[Start of Attachment]

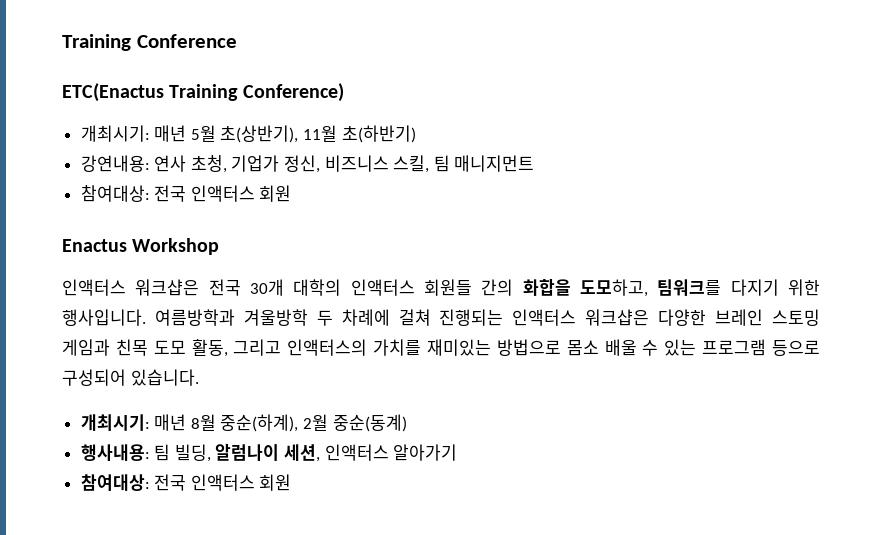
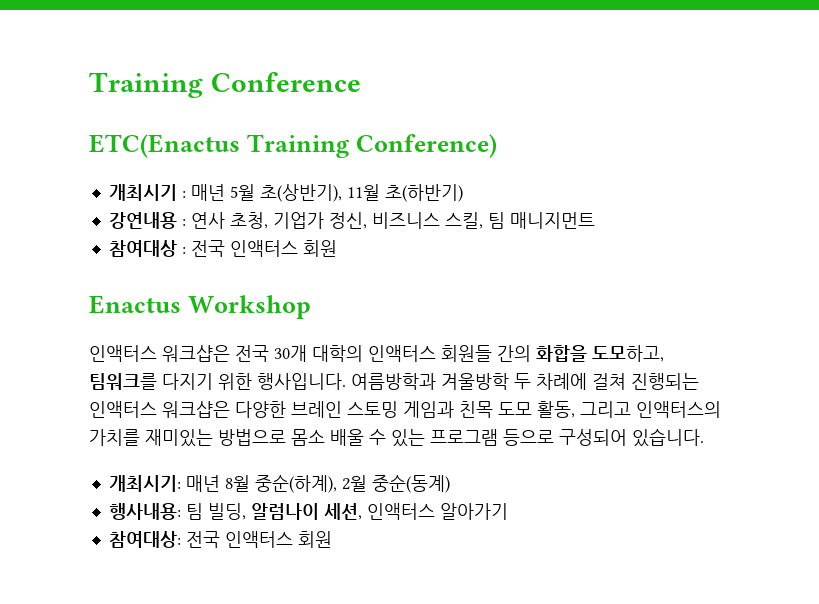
- 개최시기: 매년 5월 초(상반기), 11월 초(하반기)
+ 개최시기 : 매년 5월 초(상반기), 11월 초(하반기)
- 강연내용: 연사 초청, 기업가 정신, 비즈니스 스킬, 팀 매니지먼트
- 참여대상: 전국 인액터스 회원
+ 강연내용 : 연사 초청, 기업가 정신, 비즈니스 스킬, 팀 매니지먼트
+ 참여대상 : 전국 인액터스 회원

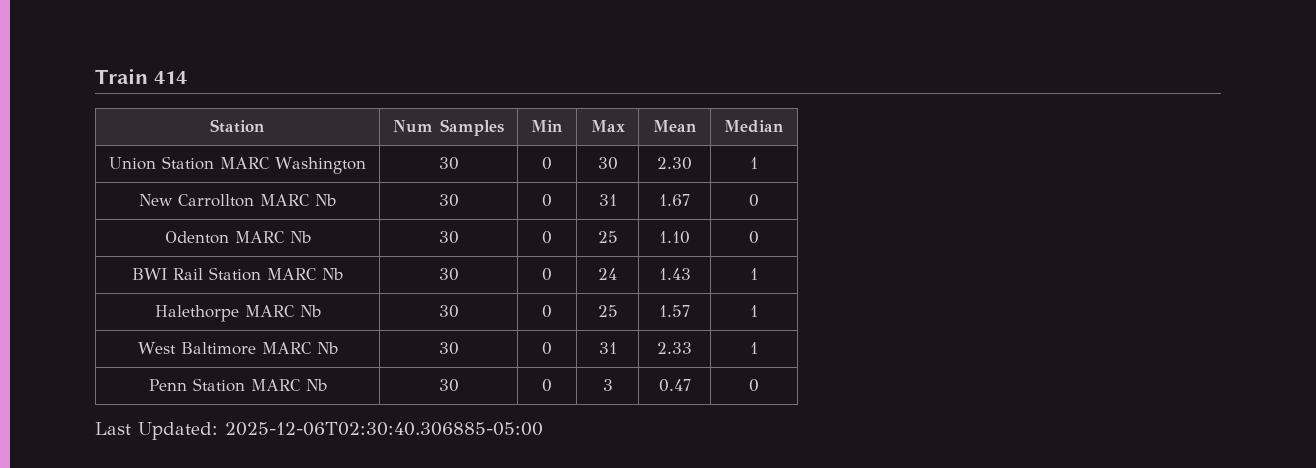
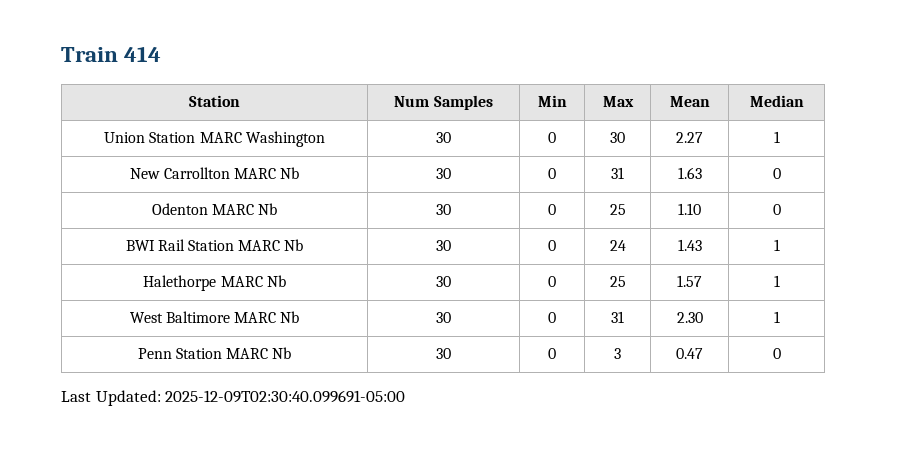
- Union Station MARC Washington | 30 | 0 | 30 | 2.30 | 1
+ Union Station MARC Washington | 30 | 0 | 30 | 2.27 | 1
- New Carrollton MARC Nb | 30 | 0 | 31 | 1.67 | 0
+ New Carrollton MARC Nb | 30 | 0 | 31 | 1.63 | 0
- West Baltimore MARC Nb | 30 | 0 | 31 | 2.33 | 1
+ West Baltimore MARC Nb | 30 | 0 | 31 | 2.30 | 1
- Last Updated: 2025-12-06T02:30:40.306885-05:00
+ Last Updated: 2025-12-09T02:30:40.099691-05:00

[End of Attachment]

◆ Work instructions ◆
Your answer must be an exact repeat of the records above, with the pictures left out.

◆ Output for this exercise ◆
- 개최시기: 매년 5월 초(상반기), 11월 초(하반기)
+ 개최시기 : 매년 5월 초(상반기), 11월 초(하반기)
- 강연내용: 연사 초청, 기업가 정신, 비즈니스 스킬, 팀 매니지먼트
- 참여대상: 전국 인액터스 회원
+ 강연내용 : 연사 초청, 기업가 정신, 비즈니스 스킬, 팀 매니지먼트
+ 참여대상 : 전국 인액터스 회원

- Union Station MARC Washington | 30 | 0 | 30 | 2.30 | 1
+ Union Station MARC Washington | 30 | 0 | 30 | 2.27 | 1
- New Carrollton MARC Nb | 30 | 0 | 31 | 1.67 | 0
+ New Carrollton MARC Nb | 30 | 0 | 31 | 1.63 | 0
- West Baltimore MARC Nb | 30 | 0 | 31 | 2.33 | 1
+ West Baltimore MARC Nb | 30 | 0 | 31 | 2.30 | 1
- Last Updated: 2025-12-06T02:30:40.306885-05:00
+ Last Updated: 2025-12-09T02:30:40.099691-05:00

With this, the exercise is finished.